LYNDHURST, Ohio — Community members rallied together to support each other as they continue to feel the impacts of Friday's storm.
Lyndhurst resident John Suppel and his family spent part of the weekend in the dark, until he and a friend hooked up generators to power his home.
He also helped out his next door neighbor by running a line to power their home on Croyden Road.
"Helping out my neighbor, because they don't have power and they have kids and they're going to lose all of their food. I'm just trying to do the neighborly thing," Suppel said.
Communities like Highland Heights and Pepper Pike, that dodged the dangerous storms, are lending their heavy equipment to cities that were hit hard so they can clean up storm debris.
This has helped cities like Lyndhurst and Cleveland Heights make a lot of progress in re-opening roads.
In just 24 ours a volunteer, Maurice Amar, and councilman Jeff Price cooked meals at the Lyndhurst Community Center for 700 people who lost power.

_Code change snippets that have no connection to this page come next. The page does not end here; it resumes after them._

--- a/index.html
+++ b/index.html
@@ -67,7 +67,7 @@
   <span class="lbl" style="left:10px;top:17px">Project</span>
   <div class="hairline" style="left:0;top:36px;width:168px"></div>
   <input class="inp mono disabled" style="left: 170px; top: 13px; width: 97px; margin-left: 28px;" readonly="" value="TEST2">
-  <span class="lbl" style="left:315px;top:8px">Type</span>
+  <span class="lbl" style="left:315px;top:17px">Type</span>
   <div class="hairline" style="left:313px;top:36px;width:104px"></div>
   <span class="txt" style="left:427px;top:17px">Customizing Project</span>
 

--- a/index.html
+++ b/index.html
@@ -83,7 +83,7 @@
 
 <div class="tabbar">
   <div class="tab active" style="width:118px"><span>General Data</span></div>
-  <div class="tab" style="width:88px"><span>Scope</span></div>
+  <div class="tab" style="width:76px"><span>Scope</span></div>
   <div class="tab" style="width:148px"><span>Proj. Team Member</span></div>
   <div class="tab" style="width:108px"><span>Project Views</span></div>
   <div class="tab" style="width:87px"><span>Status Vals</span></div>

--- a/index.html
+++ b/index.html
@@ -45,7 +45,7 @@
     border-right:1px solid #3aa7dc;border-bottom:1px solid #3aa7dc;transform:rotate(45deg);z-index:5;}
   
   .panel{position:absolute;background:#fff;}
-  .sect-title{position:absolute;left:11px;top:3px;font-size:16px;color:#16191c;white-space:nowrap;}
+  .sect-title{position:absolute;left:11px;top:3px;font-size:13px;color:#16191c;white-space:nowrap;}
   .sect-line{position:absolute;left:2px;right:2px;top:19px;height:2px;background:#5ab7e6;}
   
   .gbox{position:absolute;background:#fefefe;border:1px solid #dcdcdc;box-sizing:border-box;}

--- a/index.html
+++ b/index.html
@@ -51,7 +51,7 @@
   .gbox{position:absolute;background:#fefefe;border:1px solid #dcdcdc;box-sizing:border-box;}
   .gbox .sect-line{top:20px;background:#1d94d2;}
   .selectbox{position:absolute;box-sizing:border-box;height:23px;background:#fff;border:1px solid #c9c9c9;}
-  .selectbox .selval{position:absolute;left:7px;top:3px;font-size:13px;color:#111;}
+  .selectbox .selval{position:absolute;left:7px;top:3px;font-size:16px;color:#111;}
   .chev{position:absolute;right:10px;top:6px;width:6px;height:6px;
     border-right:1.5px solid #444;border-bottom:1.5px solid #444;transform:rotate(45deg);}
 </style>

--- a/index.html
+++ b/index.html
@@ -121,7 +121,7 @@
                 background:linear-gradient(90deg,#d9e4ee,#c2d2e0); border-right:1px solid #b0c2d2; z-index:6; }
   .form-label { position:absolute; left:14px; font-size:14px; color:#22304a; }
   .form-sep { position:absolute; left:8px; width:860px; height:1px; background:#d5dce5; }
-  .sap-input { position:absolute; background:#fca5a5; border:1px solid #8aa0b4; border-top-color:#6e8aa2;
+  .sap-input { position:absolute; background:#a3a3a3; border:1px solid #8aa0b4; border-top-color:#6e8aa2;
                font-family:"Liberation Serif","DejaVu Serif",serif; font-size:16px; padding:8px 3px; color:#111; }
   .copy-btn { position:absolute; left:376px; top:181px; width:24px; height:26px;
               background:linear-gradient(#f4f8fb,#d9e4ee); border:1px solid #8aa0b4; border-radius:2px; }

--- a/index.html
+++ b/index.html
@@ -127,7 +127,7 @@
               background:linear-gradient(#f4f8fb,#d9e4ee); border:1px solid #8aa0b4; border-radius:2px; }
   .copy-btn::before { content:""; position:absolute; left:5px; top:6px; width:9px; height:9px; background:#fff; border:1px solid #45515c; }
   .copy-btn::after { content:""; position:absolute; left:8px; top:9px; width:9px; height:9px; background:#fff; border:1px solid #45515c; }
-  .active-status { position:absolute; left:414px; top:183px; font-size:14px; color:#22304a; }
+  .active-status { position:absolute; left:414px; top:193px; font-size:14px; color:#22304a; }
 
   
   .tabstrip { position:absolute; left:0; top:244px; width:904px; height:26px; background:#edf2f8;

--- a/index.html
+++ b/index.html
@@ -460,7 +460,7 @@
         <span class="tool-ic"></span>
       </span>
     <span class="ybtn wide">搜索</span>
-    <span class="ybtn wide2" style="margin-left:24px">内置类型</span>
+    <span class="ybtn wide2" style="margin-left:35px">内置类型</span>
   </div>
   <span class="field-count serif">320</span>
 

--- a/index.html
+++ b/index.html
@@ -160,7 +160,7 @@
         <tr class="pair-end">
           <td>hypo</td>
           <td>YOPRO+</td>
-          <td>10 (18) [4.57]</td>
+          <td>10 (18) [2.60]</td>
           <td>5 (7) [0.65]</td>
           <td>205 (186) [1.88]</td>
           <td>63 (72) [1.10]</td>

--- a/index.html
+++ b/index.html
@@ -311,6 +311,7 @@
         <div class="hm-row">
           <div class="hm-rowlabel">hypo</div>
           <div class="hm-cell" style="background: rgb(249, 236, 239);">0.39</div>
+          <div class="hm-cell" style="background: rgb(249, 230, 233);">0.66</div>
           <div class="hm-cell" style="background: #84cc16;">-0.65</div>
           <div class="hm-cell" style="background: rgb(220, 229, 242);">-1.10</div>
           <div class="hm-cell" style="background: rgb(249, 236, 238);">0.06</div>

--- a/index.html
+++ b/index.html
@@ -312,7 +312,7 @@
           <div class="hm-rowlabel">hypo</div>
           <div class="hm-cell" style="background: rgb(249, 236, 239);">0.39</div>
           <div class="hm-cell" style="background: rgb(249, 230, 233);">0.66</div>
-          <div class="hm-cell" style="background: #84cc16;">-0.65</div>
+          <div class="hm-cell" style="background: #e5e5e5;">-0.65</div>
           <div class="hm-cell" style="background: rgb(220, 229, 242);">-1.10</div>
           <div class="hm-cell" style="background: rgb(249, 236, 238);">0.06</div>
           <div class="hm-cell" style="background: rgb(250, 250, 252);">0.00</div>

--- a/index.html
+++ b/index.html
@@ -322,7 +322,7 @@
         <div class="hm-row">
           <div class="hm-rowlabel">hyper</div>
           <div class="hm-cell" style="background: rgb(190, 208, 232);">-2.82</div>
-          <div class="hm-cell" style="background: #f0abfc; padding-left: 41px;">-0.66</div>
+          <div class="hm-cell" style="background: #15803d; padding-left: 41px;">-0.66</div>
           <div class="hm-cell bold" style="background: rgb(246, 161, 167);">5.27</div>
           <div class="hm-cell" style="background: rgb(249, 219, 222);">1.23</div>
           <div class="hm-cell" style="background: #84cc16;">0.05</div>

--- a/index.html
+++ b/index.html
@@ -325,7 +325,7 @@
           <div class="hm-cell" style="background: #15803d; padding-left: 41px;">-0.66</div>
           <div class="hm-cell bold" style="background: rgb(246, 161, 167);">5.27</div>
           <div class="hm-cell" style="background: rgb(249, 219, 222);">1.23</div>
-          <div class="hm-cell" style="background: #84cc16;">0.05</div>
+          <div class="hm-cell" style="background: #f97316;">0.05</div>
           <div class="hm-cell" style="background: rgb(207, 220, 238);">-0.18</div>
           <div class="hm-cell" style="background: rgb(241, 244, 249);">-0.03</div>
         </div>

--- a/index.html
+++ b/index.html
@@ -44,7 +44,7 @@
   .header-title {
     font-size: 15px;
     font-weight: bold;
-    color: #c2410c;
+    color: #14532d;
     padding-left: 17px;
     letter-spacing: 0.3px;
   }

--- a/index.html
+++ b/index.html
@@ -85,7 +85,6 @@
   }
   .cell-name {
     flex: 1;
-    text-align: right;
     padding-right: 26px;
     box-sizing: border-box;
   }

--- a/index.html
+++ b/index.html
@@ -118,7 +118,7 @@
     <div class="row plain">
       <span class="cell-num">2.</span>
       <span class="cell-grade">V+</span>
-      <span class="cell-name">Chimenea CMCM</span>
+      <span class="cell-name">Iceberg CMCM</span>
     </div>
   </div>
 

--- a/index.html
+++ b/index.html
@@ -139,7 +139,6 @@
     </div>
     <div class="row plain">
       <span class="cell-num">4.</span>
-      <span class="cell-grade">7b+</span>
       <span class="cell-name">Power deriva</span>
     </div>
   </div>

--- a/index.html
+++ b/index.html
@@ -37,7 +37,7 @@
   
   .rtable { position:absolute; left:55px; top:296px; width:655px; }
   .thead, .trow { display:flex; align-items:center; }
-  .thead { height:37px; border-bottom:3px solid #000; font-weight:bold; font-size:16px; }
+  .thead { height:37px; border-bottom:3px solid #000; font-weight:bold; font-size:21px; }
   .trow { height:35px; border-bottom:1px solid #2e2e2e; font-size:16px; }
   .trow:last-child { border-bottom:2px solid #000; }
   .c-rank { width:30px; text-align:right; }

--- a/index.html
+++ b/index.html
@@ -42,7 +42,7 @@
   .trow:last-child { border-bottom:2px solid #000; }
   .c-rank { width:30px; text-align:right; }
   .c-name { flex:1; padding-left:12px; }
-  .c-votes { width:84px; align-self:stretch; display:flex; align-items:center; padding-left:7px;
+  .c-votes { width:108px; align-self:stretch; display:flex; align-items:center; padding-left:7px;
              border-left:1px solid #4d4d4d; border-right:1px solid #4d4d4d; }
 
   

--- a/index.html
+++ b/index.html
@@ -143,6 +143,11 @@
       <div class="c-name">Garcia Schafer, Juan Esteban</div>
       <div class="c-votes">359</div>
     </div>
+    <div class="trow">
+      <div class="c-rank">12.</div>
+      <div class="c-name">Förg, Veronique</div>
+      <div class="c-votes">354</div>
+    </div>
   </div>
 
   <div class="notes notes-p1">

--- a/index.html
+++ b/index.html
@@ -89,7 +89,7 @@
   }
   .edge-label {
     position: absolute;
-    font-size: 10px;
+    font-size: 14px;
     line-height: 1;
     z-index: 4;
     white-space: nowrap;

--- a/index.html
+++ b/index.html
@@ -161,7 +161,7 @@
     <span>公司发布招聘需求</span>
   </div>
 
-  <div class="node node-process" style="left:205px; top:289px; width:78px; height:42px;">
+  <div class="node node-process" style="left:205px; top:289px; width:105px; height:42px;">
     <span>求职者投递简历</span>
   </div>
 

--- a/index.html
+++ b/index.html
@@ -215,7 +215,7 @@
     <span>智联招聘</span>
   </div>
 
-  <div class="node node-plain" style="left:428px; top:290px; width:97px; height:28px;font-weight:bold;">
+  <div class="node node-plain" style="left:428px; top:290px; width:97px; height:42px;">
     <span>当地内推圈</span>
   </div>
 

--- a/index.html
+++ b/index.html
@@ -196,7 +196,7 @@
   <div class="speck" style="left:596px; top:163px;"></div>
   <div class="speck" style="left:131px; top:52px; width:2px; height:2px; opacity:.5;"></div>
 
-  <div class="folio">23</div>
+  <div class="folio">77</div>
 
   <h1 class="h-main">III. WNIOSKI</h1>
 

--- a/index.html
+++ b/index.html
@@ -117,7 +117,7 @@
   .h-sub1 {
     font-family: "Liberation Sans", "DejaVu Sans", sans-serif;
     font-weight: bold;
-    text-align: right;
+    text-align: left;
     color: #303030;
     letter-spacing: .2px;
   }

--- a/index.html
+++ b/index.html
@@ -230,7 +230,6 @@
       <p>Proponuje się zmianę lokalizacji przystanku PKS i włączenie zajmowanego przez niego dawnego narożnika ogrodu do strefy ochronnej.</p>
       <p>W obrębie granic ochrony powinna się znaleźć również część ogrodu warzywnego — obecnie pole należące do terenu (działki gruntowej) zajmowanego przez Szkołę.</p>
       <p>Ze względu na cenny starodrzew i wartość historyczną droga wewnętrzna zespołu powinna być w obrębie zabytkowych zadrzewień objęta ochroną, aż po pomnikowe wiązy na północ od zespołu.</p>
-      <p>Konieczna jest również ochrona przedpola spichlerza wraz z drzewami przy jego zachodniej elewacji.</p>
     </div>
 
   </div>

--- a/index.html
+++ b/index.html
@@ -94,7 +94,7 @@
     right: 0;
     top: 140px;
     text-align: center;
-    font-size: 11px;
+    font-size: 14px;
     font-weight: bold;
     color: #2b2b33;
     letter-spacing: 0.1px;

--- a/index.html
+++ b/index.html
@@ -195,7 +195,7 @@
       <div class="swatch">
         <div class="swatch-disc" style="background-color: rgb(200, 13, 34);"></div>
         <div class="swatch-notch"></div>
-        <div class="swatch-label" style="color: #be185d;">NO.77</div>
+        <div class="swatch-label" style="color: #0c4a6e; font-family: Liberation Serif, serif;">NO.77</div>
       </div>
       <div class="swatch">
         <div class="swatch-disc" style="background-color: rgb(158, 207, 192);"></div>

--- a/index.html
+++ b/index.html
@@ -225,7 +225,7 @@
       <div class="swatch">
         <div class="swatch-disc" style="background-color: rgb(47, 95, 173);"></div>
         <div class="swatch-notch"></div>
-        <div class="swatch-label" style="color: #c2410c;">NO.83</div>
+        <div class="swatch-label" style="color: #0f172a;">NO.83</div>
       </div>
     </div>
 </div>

Volunteers then delivered meals to residents throughout the area who had been impacted by the storms. They got help from the owner and managers from Dave's Supermarkets who donated hundreds of dollars worth of groceries.
“This community has come together and inspired my heart. We provided a lot of dinners Saturday. Sunday morning we went through 400 eggs for breakfast. They called me crazy, because I was making omelettes made to order. I figured if you're without electricity, then I can provide some comfort," said Amar.
As neighbors, communities and volunteers help each other in the wake of the storms, life is quickly returning to normal and has greatly improved since the storms hit Friday night.
Sunday night, First Energy said there are were still 6,000 customers waiting for their electricity to be restored. The power company expects the majority of the power to be up and running by late Monday afternoon. Many power crews are still working around the clock.